RADARBANDUNG.ID, BANDUNG – Hidup Eunice Sari terbagi dua, menjadi seorang ibu dan melanjutkan perusahaan startup rintisannya.
Perjalanan Australia-Indonesia bukan hal baru bagi pemilik perusahaan UX Indonesia. Namun tekadnya untuk membuat teknologi semakin mudah dijangkau masyarakat menjadi semangatnya agar kelak perkembangan teknologi di Indonesia bisa sejajar dengan negara maju lainnya.
Eunice berlatar belakang pendidikan sebagai guru kemudian ia yang beberapa kali mendapatkan beasiswa pendidikan ke luar negeri membuka wawasannya yang selama ini masih terbentuk di Indonesia.
Selama menjajaki negara-negara maju seperti Jepang, Jerman, Finlandia, Denmark, dan Australia pengetahuannya mengenai teknologi semakin berkembang. Kemajuan teknologi yang ada disana ingin ia bawa ke Indonesia melalui berbagai kesempatan yang datang padanya.
Menggeluti bidang user experience atau UX, Co-founder dan Principal UX Colsultant dari UX Indonesia ini, wanita asal kota Semarang ini ingin menghubungkan antara teknologi dan manusia yang bisa dikolaborasikan dalam berbagai aktivitas.
UX atau user experience mengacu pada kepuasan seseorang ketika menggunakan produk berbasis teknologi seperti website atau mobile apps.
“Kepuasan ini muncul dari kemudahan yang ditawarkan aplikasi tersebut sehingga membuat penggunanya senang menggunakan aplikasi tersebut,” ujarnya, Sabtu (16/2/2019).
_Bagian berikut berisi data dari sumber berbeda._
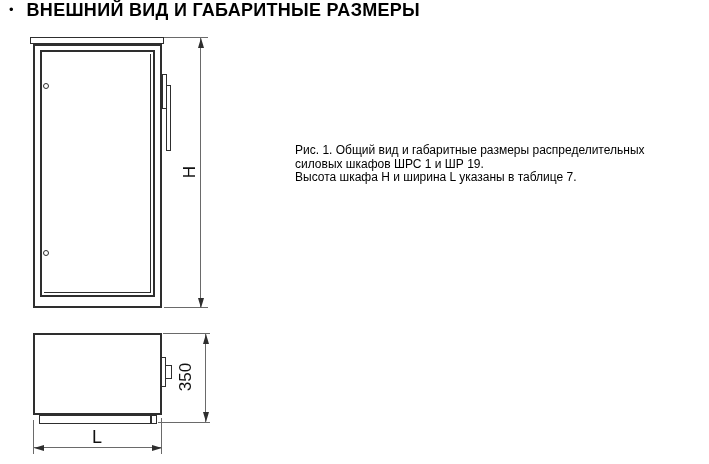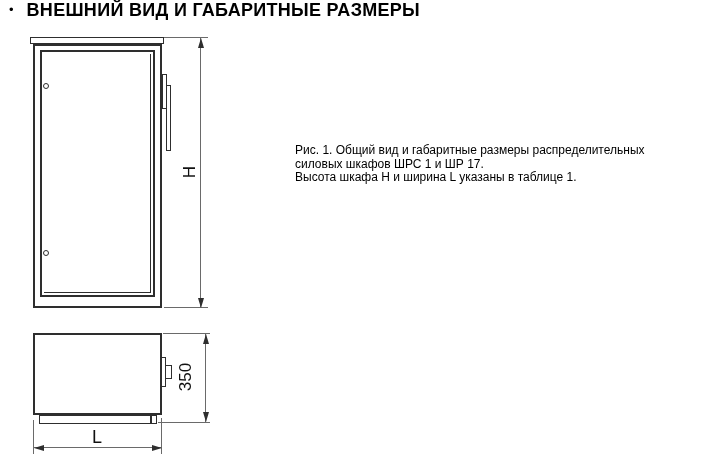--- a/index.html
+++ b/index.html
@@ -81,17 +81,17 @@
     <div class="abs thinline" style="left:33px;top:420px;width:1px;height:34px;"></div>
     <div class="abs thinline" style="left:161px;top:418px;width:1px;height:36px;"></div>
     <div class="abs thinline" style="left:34px;top:447px;width:128px;height:1px;"></div>
     <div class="abs arrow left" style="left:34px;top:445px;"></div>
     <div class="abs arrow right" style="left:152px;top:445px;"></div>
     <div class="abs dimlabel" style="left:87px;top:428px;width:20px;height:18px;transform:none;font-size:18px;">L</div>
   </div>
 
   <div id="caption">
     <div>Рис. 1. Общий вид и габаритные размеры распределительных</div>
-    <div>силовых шкафов ШРС 1 и ШР 17.</div>
-    <div>Высота шкафа Н и ширина L указаны в таблице 1.</div>
+    <div>силовых шкафов ШРС 1 и ШР 19.</div>
+    <div>Высота шкафа Н и ширина L указаны в таблице 7.</div>
   </div>
 
 </div>
 
 </body></html>

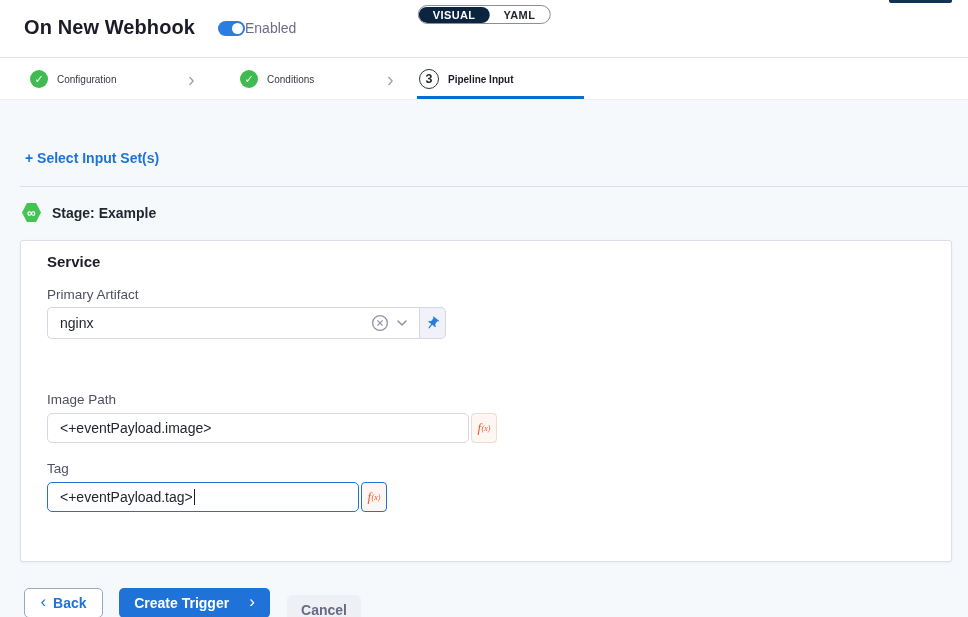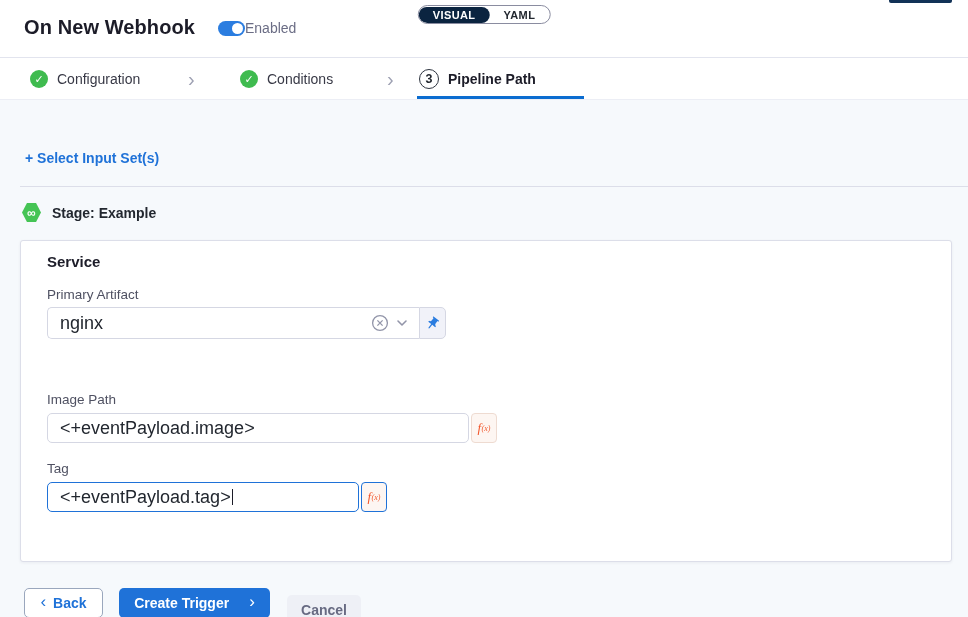--- a/index.html
+++ b/index.html
@@ -21,39 +21,39 @@
   .toggle-label{font-size:14px;color:var(--muted);}
   .segmented{position:absolute;left:50%;top:5px;transform:translateX(-50%);display:flex;align-items:center;height:19px;border:1.5px solid #8a8ca0;border-radius:10px;background:#fff;overflow:hidden;}
   .seg{font-size:11px;font-weight:700;letter-spacing:.4px;line-height:16px;padding:0 14px;cursor:pointer;color:#22272f;}
   .seg.active{background:var(--navy);color:#fff;border-radius:9px;height:16px;}
   .clipped-btn{position:absolute;left:889px;top:0;width:63px;height:3px;background:#123257;border-radius:0 0 2px 2px;}
   
   .tabbar{position:absolute;left:0;top:58px;width:968px;height:42px;background:#fff;border-bottom:1px solid #eceef5;}
   .step{position:absolute;top:0;height:42px;display:flex;align-items:center;gap:9px;cursor:pointer;}
   .step-config{left:30px;} .step-cond{left:240px;} .step-active{left:419px;}
   .check-circle{width:18px;height:18px;border-radius:50%;background:var(--success);color:#fff;font-size:11px;font-weight:700;display:flex;align-items:center;justify-content:center;}
-  .step-label{font-size:14px;font-weight:500;color:#383946;}
+  .step-label{font-size:10px;font-weight:500;color:#383946;}
   .step-num{width:20px;height:20px;border-radius:50%;border:1.6px solid #2e3440;color:#22272f;font-size:12.5px;font-weight:600;display:flex;align-items:center;justify-content:center;}
   .step-active .step-label{font-weight:700;color:var(--ink);}
   .step-sep{position:absolute;top:0;height:42px;display:flex;align-items:center;color:#9ea1b3;font-size:20px;font-weight:400;}
   .sep1{left:188px;} .sep2{left:387px;}
   .tab-underline{position:absolute;left:417px;bottom:0;width:167px;height:3px;background:#0b6cd0;}
   
   .select-link{position:absolute;left:25px;top:150px;font-size:14px;font-weight:700;color:var(--accent);cursor:pointer;}
   .divider{position:absolute;left:20px;top:186px;width:948px;height:1px;background:#dcdee9;}
   .stage-row{position:absolute;left:22px;top:203px;display:flex;align-items:center;gap:11px;}
   .stage-icon{width:19px;height:19px;background:#45c455;clip-path:polygon(26% 0,74% 0,100% 50%,74% 100%,26% 100%,0 50%);color:#fff;font-size:12px;font-weight:700;display:flex;align-items:center;justify-content:center;line-height:1;}
   .stage-title{font-size:14px;font-weight:600;color:#22272f;}
   .card{position:absolute;left:20px;top:240px;width:932px;height:322px;background:#fff;border:1px solid #dcdee9;border-radius:3px;box-shadow:0 1px 3px rgba(40,41,61,.06);}
   .card-heading{position:absolute;left:26px;top:12px;font-size:15px;font-weight:700;color:var(--ink);}
   .field-label{position:absolute;left:26px;font-size:13.5px;font-weight:500;color:var(--label);}
   .lbl-artifact{top:46px;} .lbl-image{top:151px;} .lbl-tag{top:220px;}
   .fgroup{position:absolute;left:26px;display:flex;align-items:stretch;}
   .g-artifact{top:66px;} .g-image{top:172px;} .g-tag{top:241px;}
-  .fake-input{display:flex;align-items:center;background:#fff;border:1px solid var(--fieldline);font-size:18px;color:#22272f;cursor:text;}
+  .fake-input{display:flex;align-items:center;background:#fff;border:1px solid var(--fieldline);font-size:14px;color:#22272f;cursor:text;}
   .sel-input{width:372px;height:32px;border-radius:5px 0 0 5px;border-right:none;padding:0 8px 0 12px;}
   .sel-input .value{flex:1;}
   .icon-btn{display:flex;align-items:center;justify-content:center;cursor:pointer;}
   .clear-icon{margin-right:6px;} .chev-icon{margin-right:2px;}
   .pin-seg{width:27px;height:32px;background:#f1f2f9;border:1px solid var(--fieldline);border-radius:0 5px 5px 0;display:flex;align-items:center;justify-content:center;cursor:pointer;}
   .text-input{width:422px;height:30px;border-radius:5px;padding:0 10px 0 12px;}
   .fx-btn{margin-left:2px;width:26px;height:30px;border:1px solid #eedbd1;background:#fdf6f2;border-radius:4px;display:flex;align-items:center;justify-content:center;cursor:pointer;color:var(--expression);font-size:13px;font-style:italic;font-family:"Liberation Serif","DejaVu Serif",serif;}
   .fx-btn sub{font-size:8px;font-style:italic;margin-left:.5px;}
   .g-tag .text-input{width:312px;border:1.6px solid var(--accent);}
   .g-tag .fx-btn{border:1.6px solid var(--accent);height:30px;}
@@ -90,21 +90,21 @@
     <span class="step-label">Configuration</span>
   </div>
   <div class="step-sep sep1">›</div>
   <div class="step step-cond">
     <span class="check-circle">✓</span>
     <span class="step-label">Conditions</span>
   </div>
   <div class="step-sep sep2">›</div>
   <div class="step step-active">
     <span class="step-num">3</span>
-    <span class="step-label">Pipeline Path</span>
+    <span class="step-label">Pipeline Input</span>
   </div>
   <div class="tab-underline"></div>
 </div>
 
 <div class="select-link">+ Select Input Set(s)</div>
 <div class="divider"></div>
 
 <div class="stage-row">
   <span class="stage-icon">∞</span>
   <span class="stage-title">Stage: Example</span>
Ia yang sudah menggeluti bidang ini sejak tahun 2000 mengaku banyak rintangan yang kerap dihadapi agar tujuannya bisa tercapai, salah satunya pola pikir masyarakat yang sudah on point.
Eunice menyebut ketika di luar negeri ia bisa dengan mudah berdiskusi dengan siapapun tanpa perlu takut memikirkan hubungan kerja.
“Kalau diluar negeri, saya atasan kamu nih punya pendapat ya omongin saja. Disini kan tidak, saya atasan kamu apa yang saya omongin kamu harus setuju,” sambungnya.
Maka dari itu butuh usaha lebih yang dilakukan agar pelan-pelan mindset tersebut bisa dirubah.
Selain itu persamaan persepsi dan mindset, diakui ibu dari dua anak ini menjadi hal yang sulit, dimana pun ia berada.
“Menyamakan persepsi dan mindset itu butuh waktu. Memang susah, saya pergi muter ke berbagai tempat bantu orang mengubah mindset dan ternyata mereka juga mengalami hal yang sama, bukan saja Indonesia,” imbuhnya.
Keahlian Eunice membuatnya kerap digandeng sebagai juri, pembicara, maupun mentor dalam kompetisi dan workshop untuk start-up, dan juga konsultan bagi perusahaan yang ingin meluncurkan sebuah website atau mobile apps.
Tahun 2015, ia menjadi juri Google Launchpad Week, ajang penggodokan dan pemilihan start-up pemula terbaik, di Jakarta.
Lebih lanjut wanita kelahiran 28 Maret ini menceritakan jatuh bangun memperjuangkan perusahaannya sekarang. Banyak yang meragukan dan beranggapan bahwa start-up pada saat itu tidak akan berkembang.
“Awalnya banyak yang mentertawakan dengan kenekatan saya di bidang start-up terlebih UX adalah sesuatu yang masih asing. Tapi sekarang justru semua orang ingin membuat start-up, banyak anak muda yang menjadi CEO (chief executive officer), CTO (chief technology officer), CFO (chief finance officer), dan membangun mimpi serta mengejar passion-nya,” paparnya.
Keyakinannya kini berbuah manis, perusahan UX Indonesia kini menjadi salah satu perusahaan start-up ternama dengan kantor yang bermarkas di Jakarta dan Australia.
Eunice juga menyebut start-up muda di Indonesia sangat berkembang dan memiliki potensi yang besar, hanya saja mereka masih fokus pada teknologi dan belum melihat kebutuhan pasar dunia sehingga produknya belum dilirik.